Ntuli has held numerous solo and group exhibitions across Europe, the United States, and the United Kingdom, where he also organised several international art and cultural events. His sculptures are held in private collections worldwide, including those of Paul Simon, Phuthuma Nhleko, and Edward and Irene Akufo-Addo. Public sculptures by Ntuli can be found in institutions such as the Swaziland National Bank, St. Mary’s Catholic Church in Lobamba, COSATU House in Johannesburg, and Dieploof in Soweto.

Despite his international presence, Ntuli did not exhibit in South Africa until 2010, more than a decade after returning from exile. His first South African exhibition, held at Museum Africa, Johannesburg, was accompanied by the publication The Scent of Invisible Footprints: The Sculpture of Pitika Ntuli by the University of South Africa (UNISA). Subsequent exhibitions included showings at the Durban Art Gallery and the UNISA Gallery in Pretoria in 2011, as well as at Constitutional Hill, Melrose Arch, and the Oliver Tambo Cultural Centre in Ekurhuleni.

An expert on African indigenous knowledge systems, Ntuli is recognised as a political and cultural commentator and a frequent guest on the South African Broadcasting Corporation (SABC).
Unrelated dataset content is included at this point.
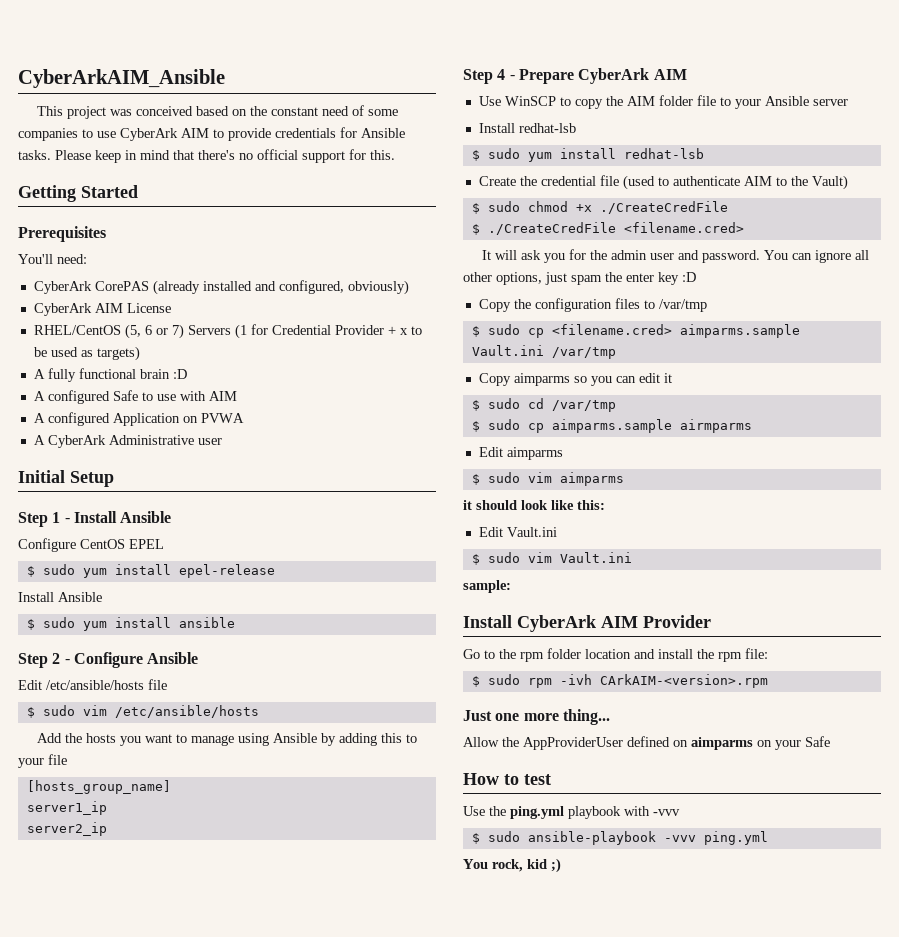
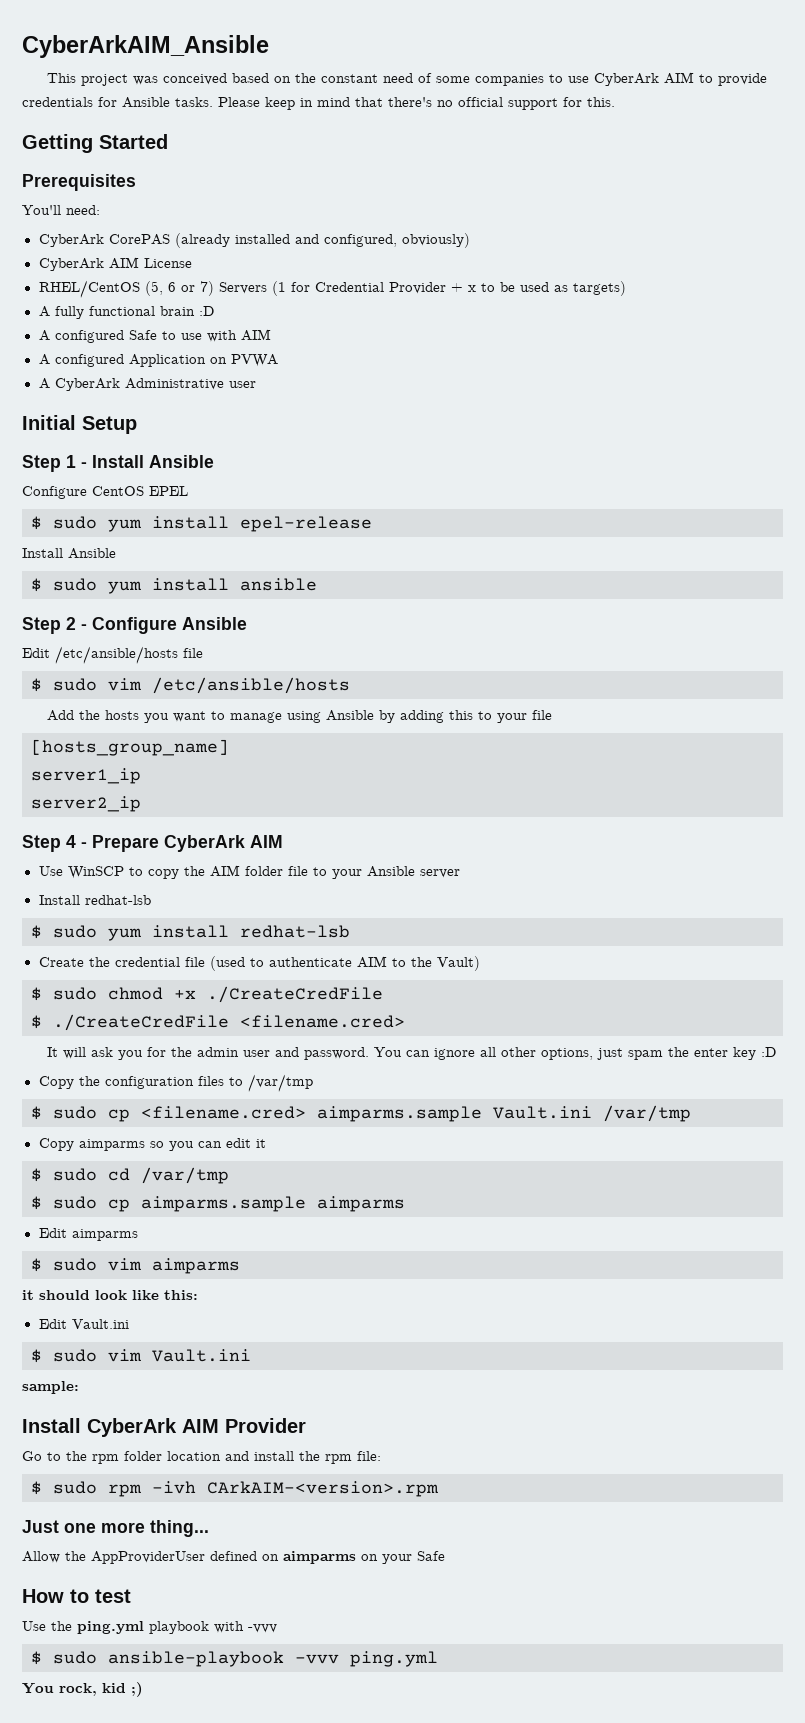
- $ sudo cp aimparms.sample airmparms
+ $ sudo cp aimparms.sample aimparms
He is also a published poet and has performed his work at numerous forums. Ntuli has contributed to national and provincial task teams and ministerial advisory committees. He served as a judge for the Sunday Times Literary Awards in 2009 and chaired the 2010 task team that advised the South African Minister of Arts and Culture on cultural programmes associated with the 2010 FIFA World Cup, including the opening and closing ceremonies.

== Activism and Art Initiatives ==
Ntuli has collaborated with a number of organisations, including Amnesty International. He has also been involved with Index on Censorship, a magazine dedicated to freedom of expression and promoting artistic and political dialogue. He played a key role in founding several arts initiatives. These include Apples & Snakes, one of Europe’s leading poetry circuits based in London, and Jenako Arts, a multidisciplinary arts centre that promoted the arts and cultures of Africa, Asia, and the Caribbean.

In 2013, he received a Lifetime Achievement Award for Visual Art from the Arts and Culture Trust and Vodacom Foundation. In 2020, his exhibition Azibuyele Emasisweni (Return to the Source) comprised works sculpted solely from bone, presented online during the COVID-19 pandemic. The exhibition won a Global Fine Art people’s choice award, and was subsequently shown at the Oliewenhuis Art Museum in 2022 and the Durban Art Gallery in March 2023. In 2024 he was awarded an Honorary Doctorate in Language Practice by Tshwane University of Technology.